Following recently disclosed cyber breaches of a number of federal government and private sector networks, the Defense Department is accelerating its adoption of a zero trust (ZT) framework across the department's information network, the DODIN, defense officials told a Senate panel on Wednesday.
The DoD was already moving toward a ZT framework but the "increasing sophistication, determination, and resourcefulness of our adversaries in cyberspace" as evidenced by the compromises of software supplied by Microsoft [MSFT] and SolarWinds [SWI] "highlight the importance of accelerating adoption across the department," three DoD officials said in their written statement to the Senate Armed Services Committee's panel that oversees cybersecurity issues.
"Currently, untrusted users, machines, applications and other entities are kept outside of our network perimeter while trusted ones are allowed inside," David McKeown, deputy chief information officer for Cybersecurity and the Chief Information Security Officer for DoD, told the subcommittee in his opening statement. "We have developed advanced capabilities to monitor traffic flowing between untrusted networks, such as the internet, and our trusted networks to identify attempted attacks or exfiltration of data. The limitations of this defense are exposed when the adversary is able to establish a foothold on a device within our perimeter on our trusted network."
In the cases of the compromises of SolarWinds and Microsoft, the DoD wasn't hacked although nine other federal departments and agencies were, including the Department of Homeland Security.
The SolarWinds incident is being attributed to Russian actors by the U.S. intelligence community. In this incident, a foreign intelligence service is suspected of compromising the software supply chain of the company, which ultimately approved the software to be used in patches to upgrade customer networks using their Orion platform. This way, the hackers avoided having to penetrate a network perimeter by using what was considered a trusted upgrade that is routinely downloaded by network administrators.
A ZT framework assumes a network has been compromised.
"As the threat landscape evolves, so must we," McKeown, Rob Joyce, director of the National Security Agency's Cybersecurity Directorate, and Rear Adm. William Chase, deputy principal Cyber Advisor to the Secretary of Defense, stated in their written testimony. "We must assume the DODIN is compromised and utilize existing and future advanced cyber defense capabilities to isolate and expel intruders. This advanced defense posture is at the core of the ZT framework."
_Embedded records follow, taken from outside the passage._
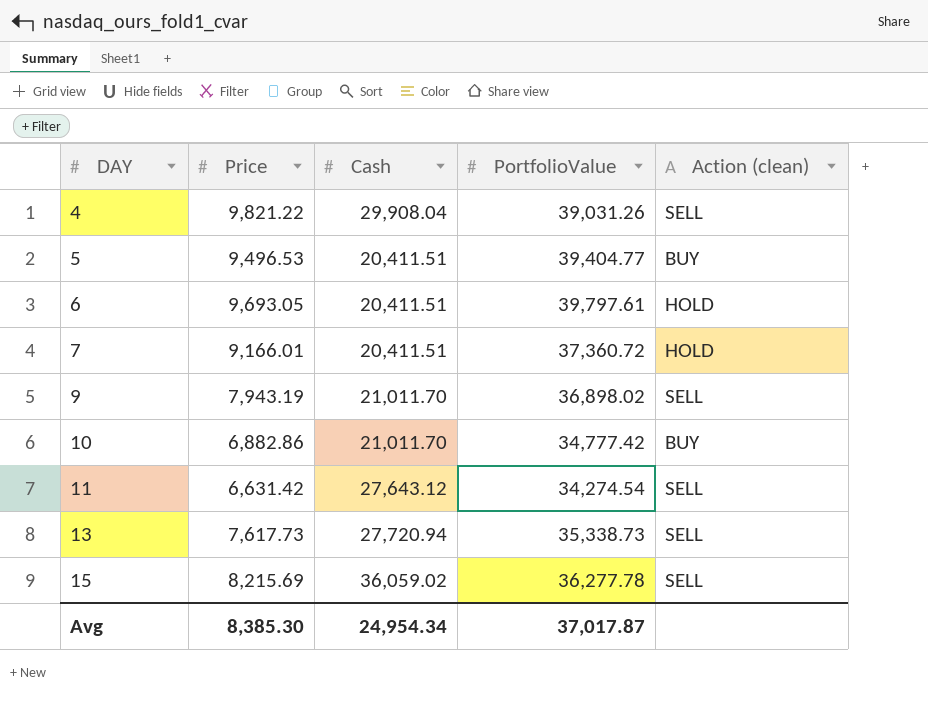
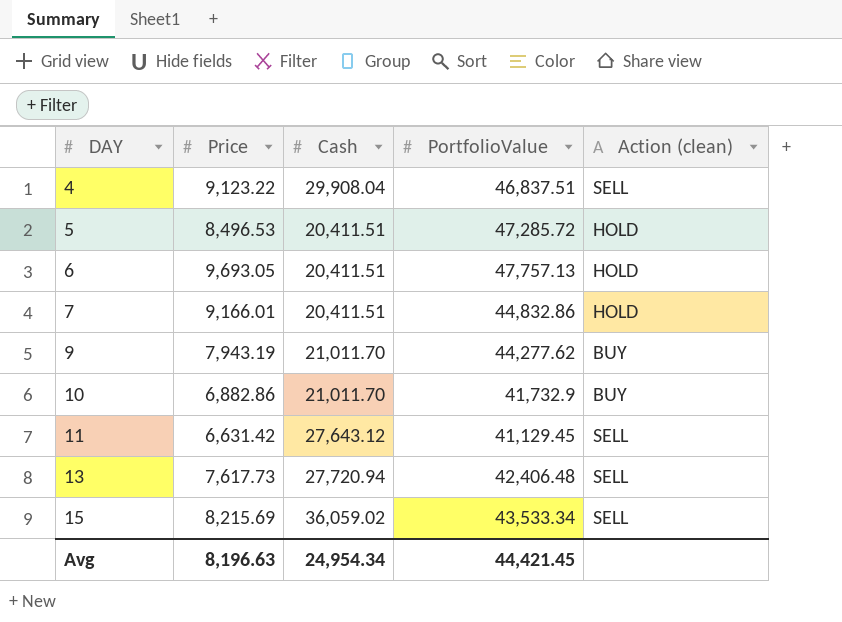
4 | Price: 9,821.22 -> 9,123.22
4 | PortfolioValue: 39,031.26 -> 46,837.51
5 | Price: 9,496.53 -> 8,496.53
5 | PortfolioValue: 39,404.77 -> 47,285.72
5 | Action (clean): BUY -> HOLD
6 | PortfolioValue: 39,797.61 -> 47,757.13
7 | PortfolioValue: 37,360.72 -> 44,832.86
9 | PortfolioValue: 36,898.02 -> 44,277.62
9 | Action (clean): SELL -> BUY
10 | PortfolioValue: 34,777.42 -> 41,732.9
11 | PortfolioValue: 34,274.54 -> 41,129.45
13 | PortfolioValue: 35,338.73 -> 42,406.48
15 | PortfolioValue: 36,277.78 -> 43,533.34
Avg | Price: 8,385.30 -> 8,196.63
Avg | PortfolioValue: 37,017.87 -> 44,421.45

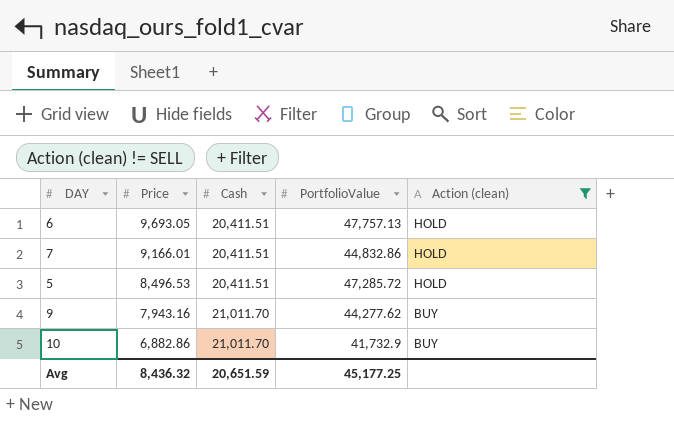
filter: none -> Action (clean) != SELL
row order: DAY ascending -> Price descending
9 | Price: 7,943.19 -> 7,943.16
Avg | Price: 8,196.63 -> 8,436.32
Avg | Cash: 24,954.34 -> 20,651.59
Avg | PortfolioValue: 44,421.45 -> 45,177.25

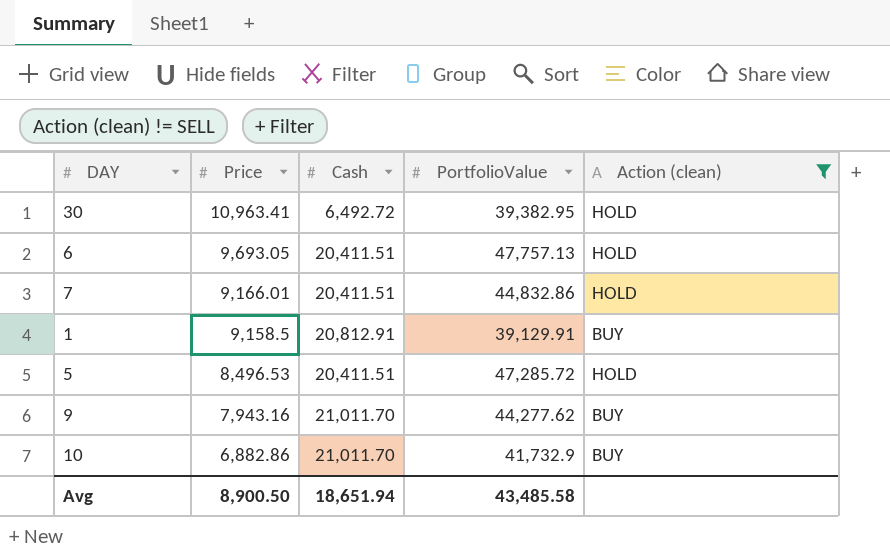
row 30: none -> 10,963.41 | 6,492.72 | 39,382.95 | HOLD
row 1: none -> 9,158.5 | 20,812.91 | 39,129.91 | BUY
Avg | Price: 8,436.32 -> 8,900.50
Avg | Cash: 20,651.59 -> 18,651.94
Avg | PortfolioValue: 45,177.25 -> 43,485.58

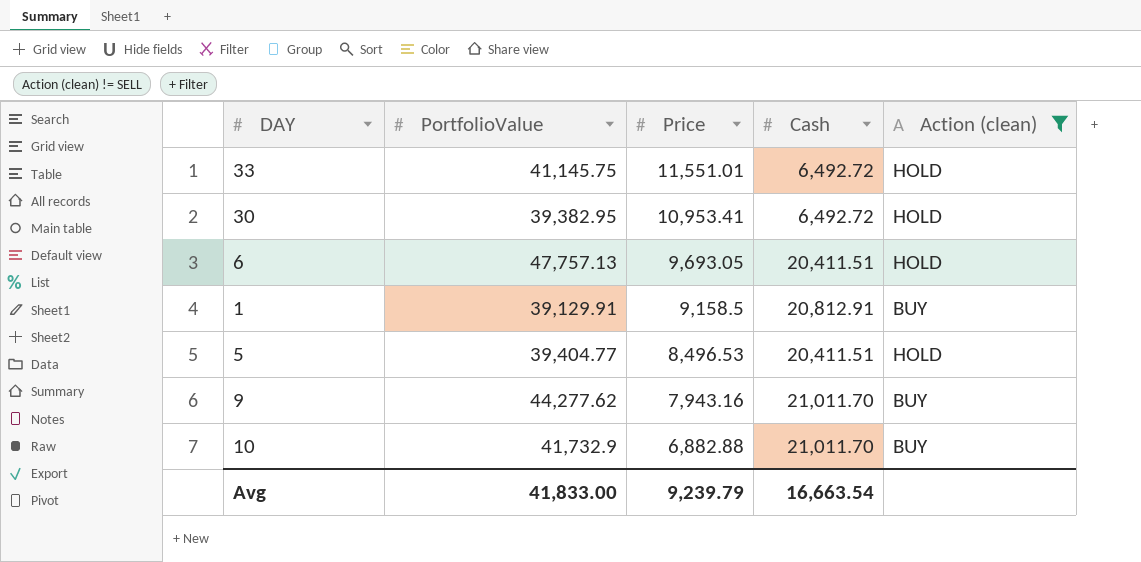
column PortfolioValue | position: 4 -> 2
row 7: 9,166.01 | 20,411.51 | 44,832.86 | HOLD -> none
row 33: none -> 41,145.75 | 11,551.01 | 6,492.72 | HOLD
30 | Price: 10,963.41 -> 10,953.41
5 | PortfolioValue: 47,285.72 -> 39,404.77
10 | Price: 6,882.86 -> 6,882.88
Avg | PortfolioValue: 43,485.58 -> 41,833.00
Avg | Price: 8,900.50 -> 9,239.79
Avg | Cash: 18,651.94 -> 16,663.54

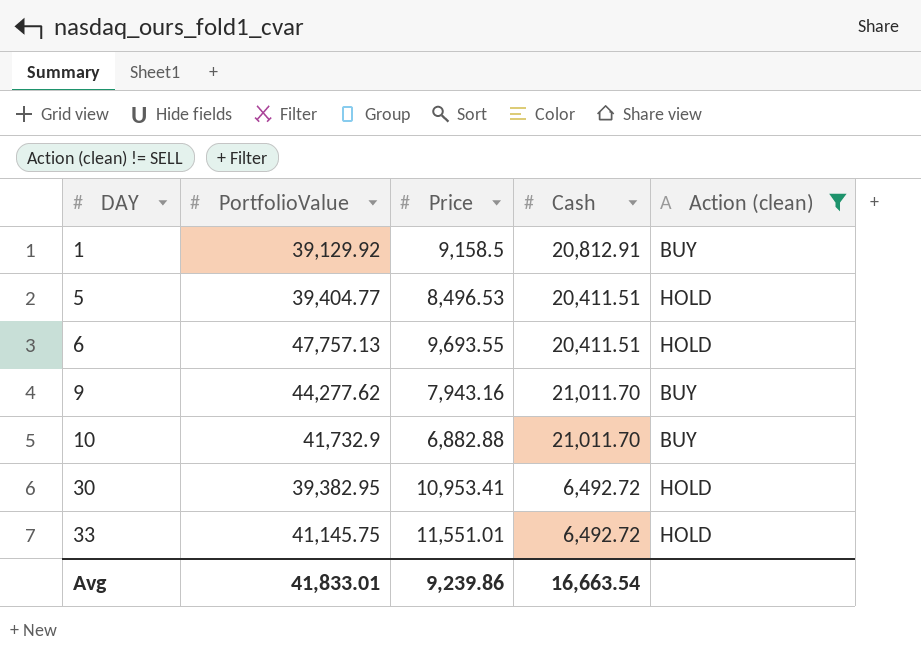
row order: Price descending -> DAY ascending
1 | PortfolioValue: 39,129.91 -> 39,129.92
6 | Price: 9,693.05 -> 9,693.55
Avg | PortfolioValue: 41,833.00 -> 41,833.01
Avg | Price: 9,239.79 -> 9,239.86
McKeown, speaking for the witnesses in opening remarks, said that not-trusting a network means to "constantly" search for threats and only giving approved users and devices access. So, if a non-trusted user gains accesses to the DODIN, they won't be able to move laterally across the network or expand their privileges to gain further access to the network, he said.
Perimeter and other cyber defense tools are still necessary, McKeown said. His view here has been echoed by top DHS cybersecurity officials who have said that despite hackers using the SolarWinds software as a vector to penetrate some government networks, perimeter detection and intrusion prevention tools remain necessary but that more resources have to be invested in better understanding the applications and components of existing networks and then providing defenses inside these networks.
The defense officials outlined seven pillars to the DoD ZT framework, which are "predicated on our strategy to architect from the inside out." The pillars include the users, which require continuous multifactor authentication, activity monitoring and behavioral biometrics to confirm activity.
The other pillars include application and workloads, which involves containerizing and micro-segmenting to secure software, devices, which require real-time inspections and patching, data for end-to-end encryption and tagging to protect sensitive information, networks and infrastructure that includes next-generation firewalls and physical and software-based segmentation, visibility and analytics to analyze events and activities on the network, and finally automation and orchestration, which refers to the responses and alerts when an incident is detected.